Keep oil industry deregulated

- Boo Chanco -

The imbroglio over Malacañang’s attempt to put a cap on petroleum product prices may be over but the debate on how to handle the industry isn’t. Senators and congressmen will try to win brownie points as they advocate the repeal of the oil deregulation law. People who want this to happen don’t realize the implications of what they are wishing for. Or maybe, they don’t care.

There are two commodities that are highly political in this country: rice and oil. A crisis in the form of limited supply and escalating prices can have serious political implications. A long line of people trying to buy rice and a long line of cars trying to load gasoline or diesel reflect badly on any administration. It is common for administrations to act in panic.

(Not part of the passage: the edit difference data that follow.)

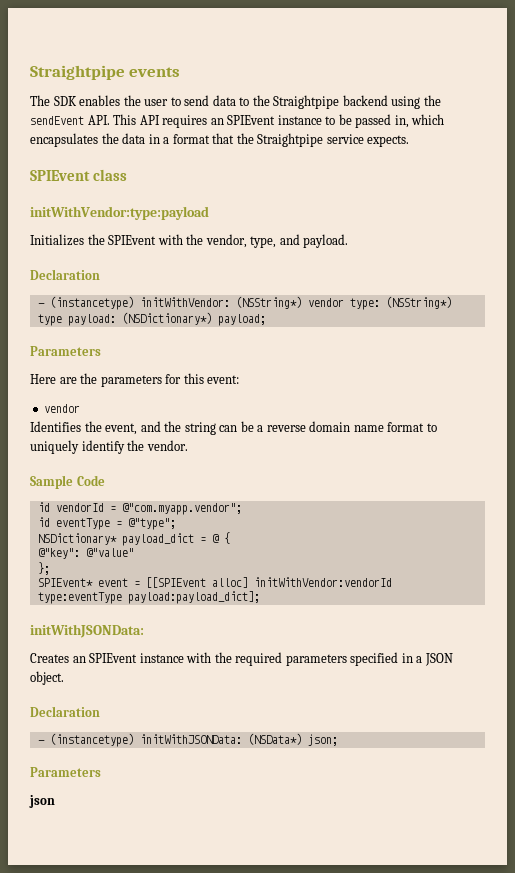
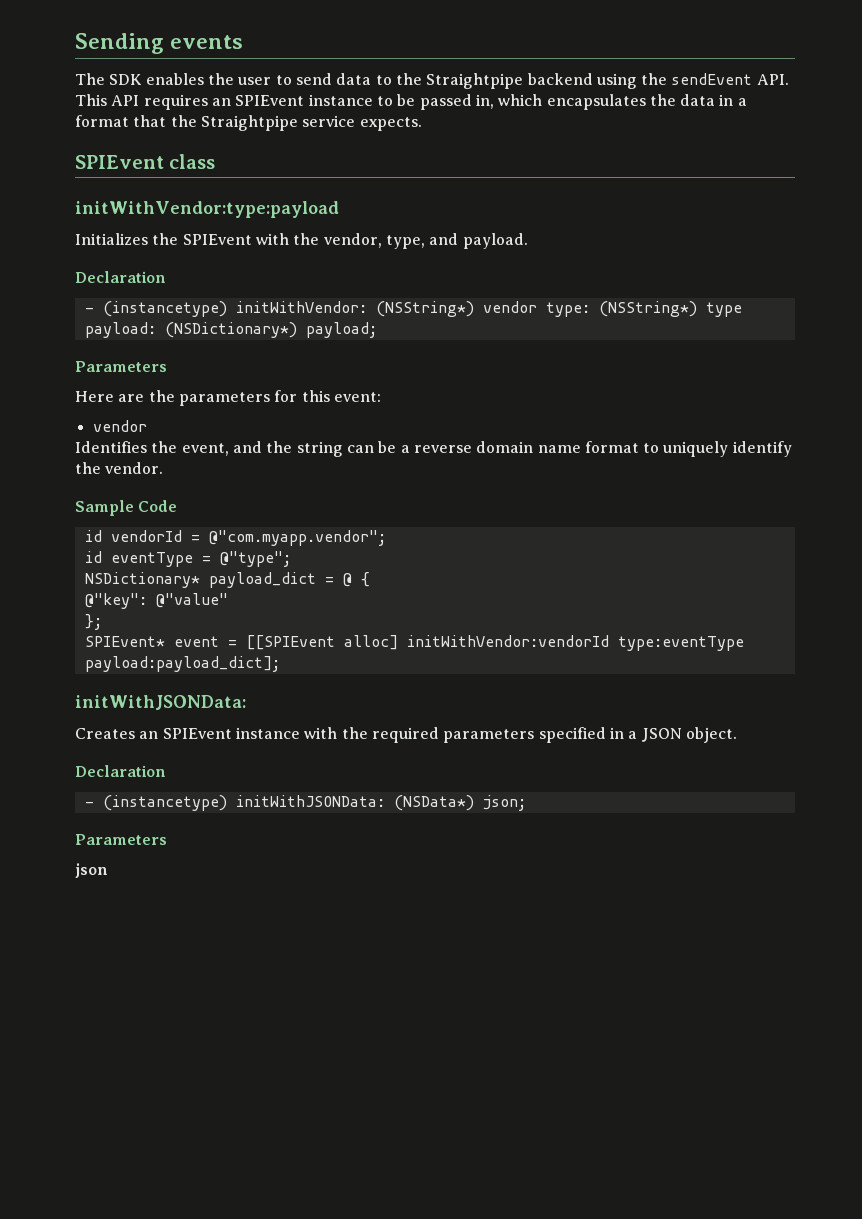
[30,65,125,80] Straightpipe -> [75,33,164,54] Sending

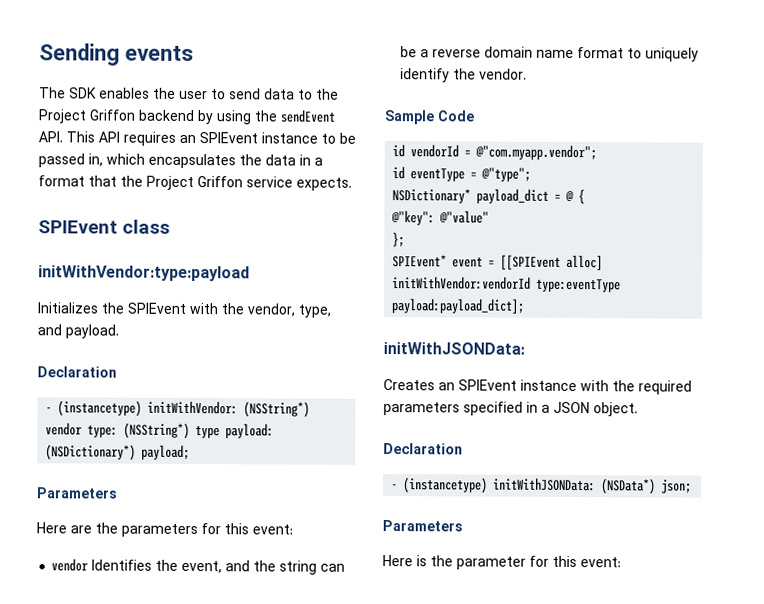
[426,73,593,89] Straightpipe backend -> [38,109,214,125] Project Griffon backend by
[200,115,298,131] Straightpipe -> [146,175,243,191] Project Griffon
(147, 426) // -> (89, 565) none
[75,863,108,878] json -> [382,555,621,570] Here is the parameter for this event:

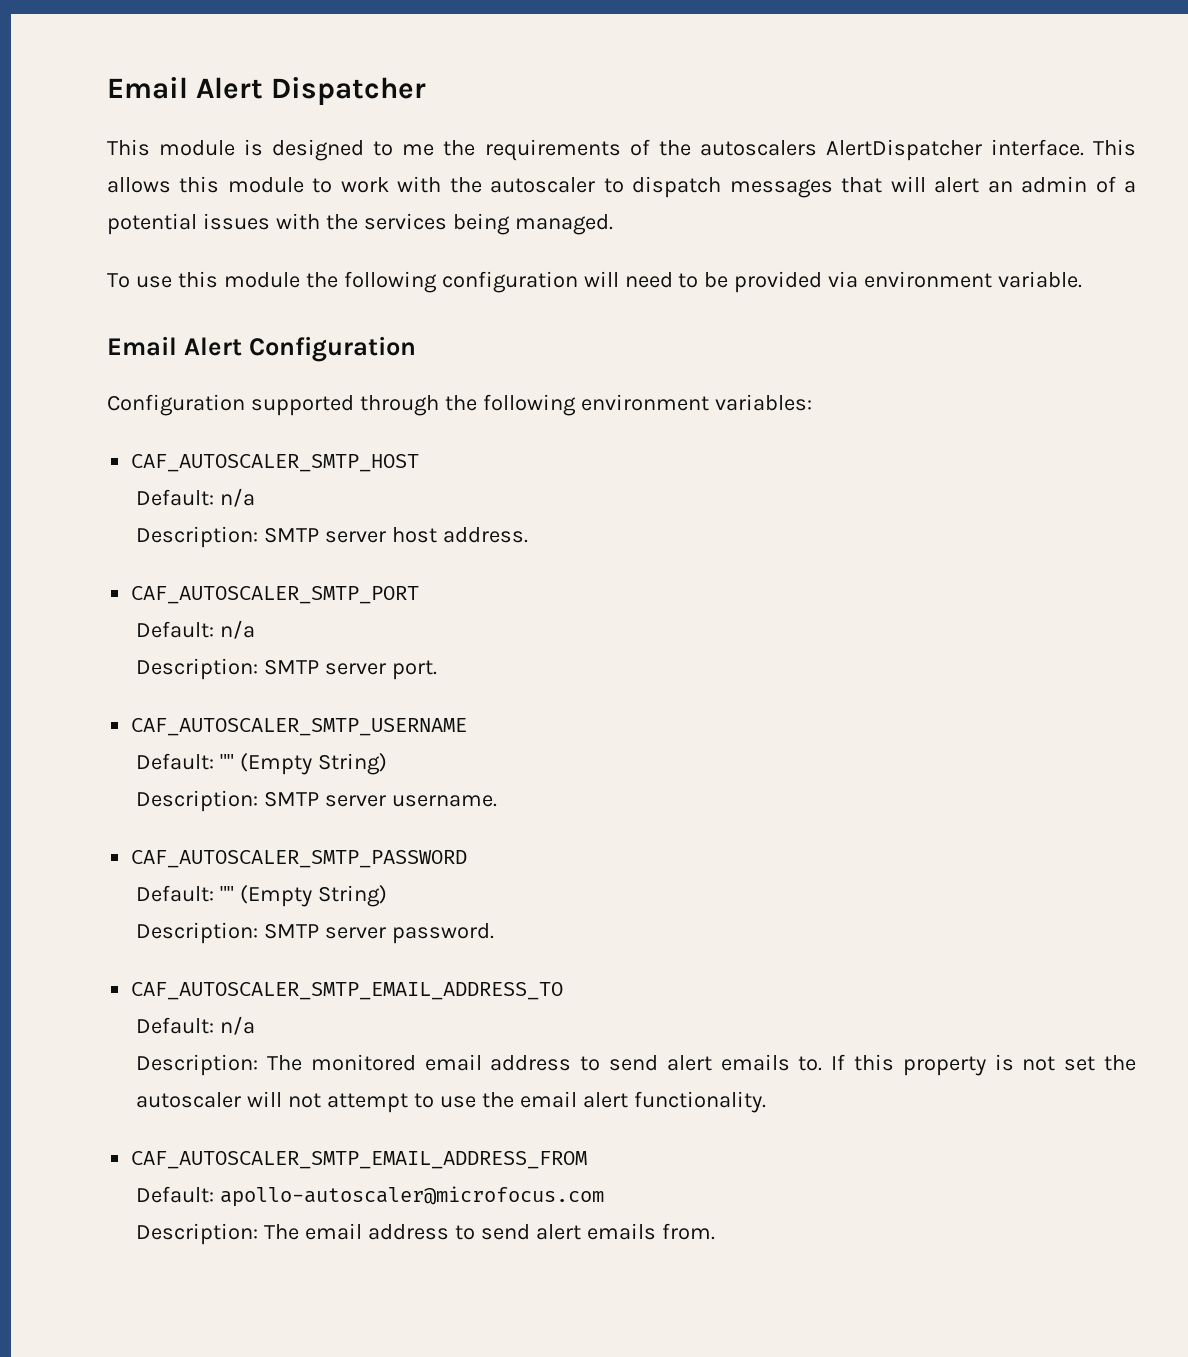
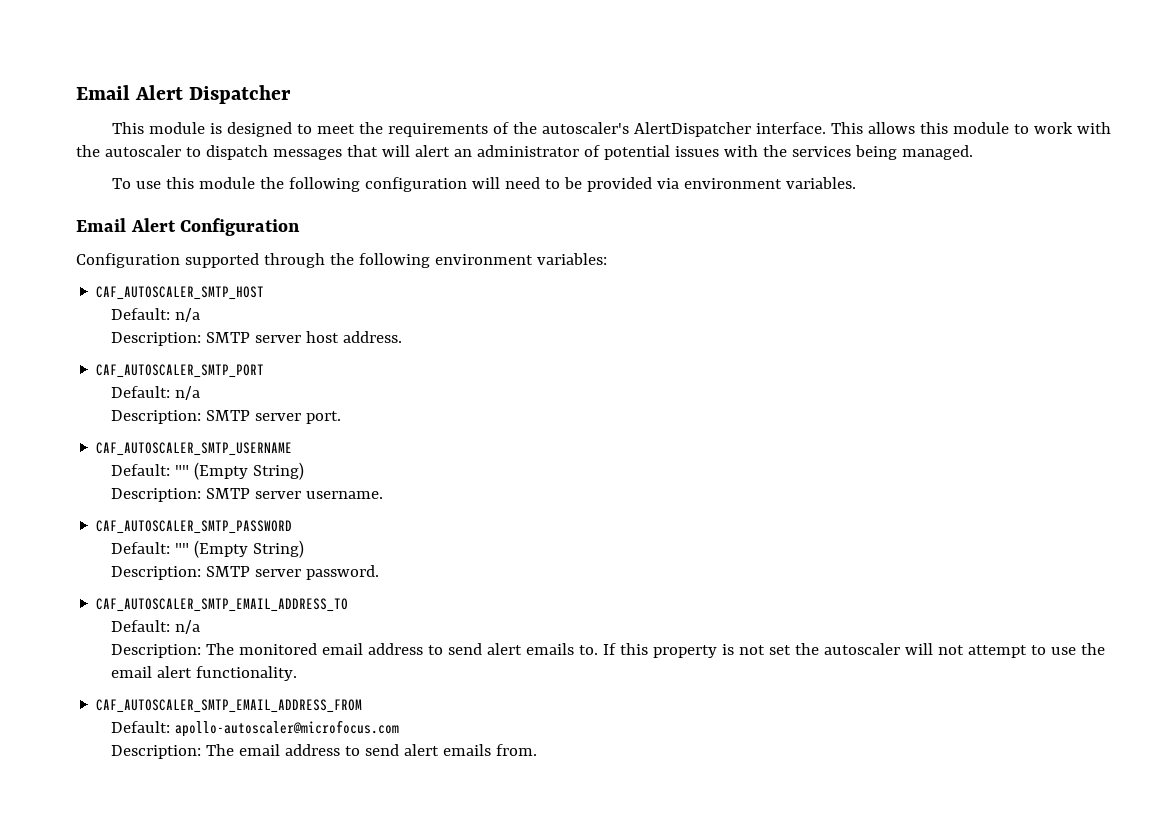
[402,144,435,156] me -> [316,124,355,134] meet
[699,140,817,156] autoscalers -> [541,122,629,134] autoscaler's
[1021,176,1137,193] admin of a -> [476,145,600,157] administrator of
[998,271,1083,288] variable. -> [785,177,856,189] variables.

Today, we are handling these commodities differently. Oil is deregulated with government essentially out of the business. Regulation is minimal. But the threat of the heavy hand of government interference in the industry is always there as we all saw in that ill thought out EO of Ate Glue.

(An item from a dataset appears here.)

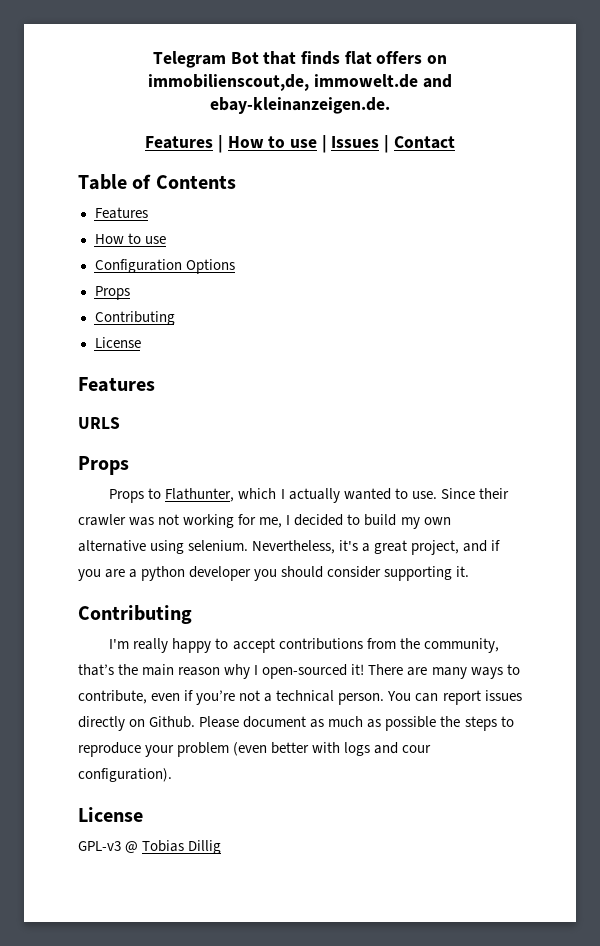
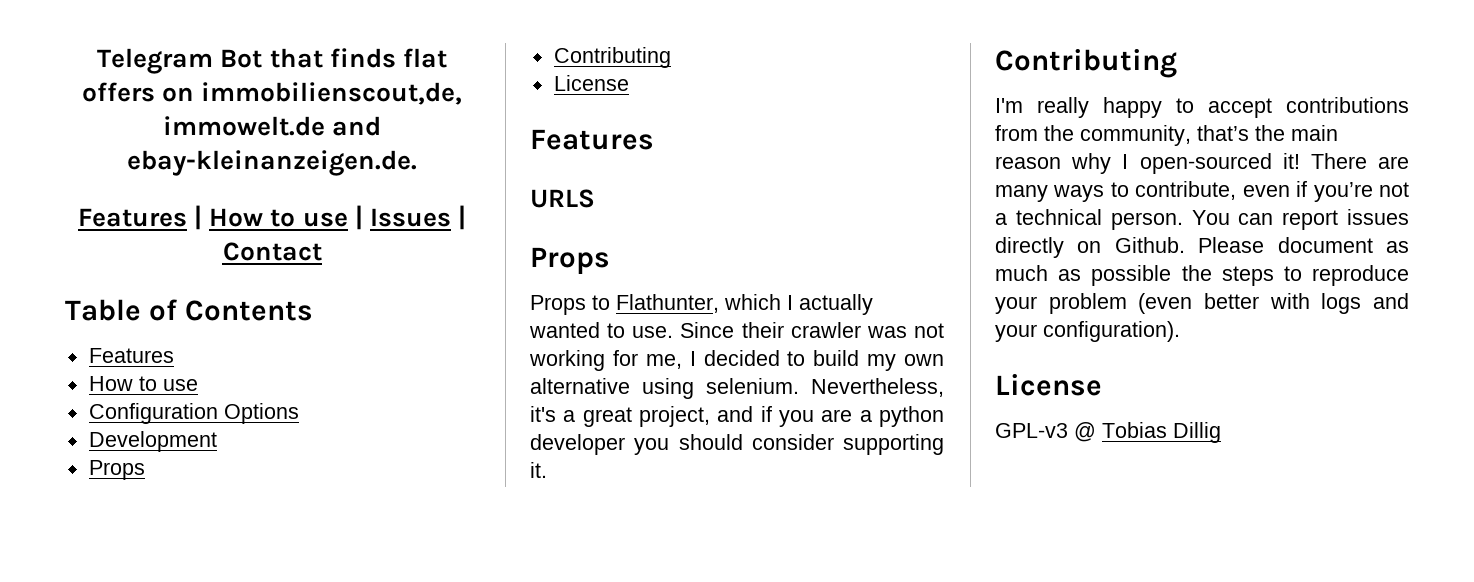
(235, 266) none -> [88,431,217,452] // Development
[402,745,432,753] cour -> [995,324,1037,342] your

Essentially, oil deregulation has worked for us. Regulation would require massive government subsidies to keep oil retail prices low. Our National Treasury simply cannot afford this. Even our neighbors in the region like Malaysia and Indonesia, both oil producers, have started to phase out their policy of subsidizing the retail prices of petroleum products.

Can anyone imagine how more difficult our situation would have been over the past few weeks if government had the power to dictate retail prices of petroleum products? No politician would have been able to resist the pressure from the noisy transport sector, among others, to keep petroleum retail prices down even as international prices are going up.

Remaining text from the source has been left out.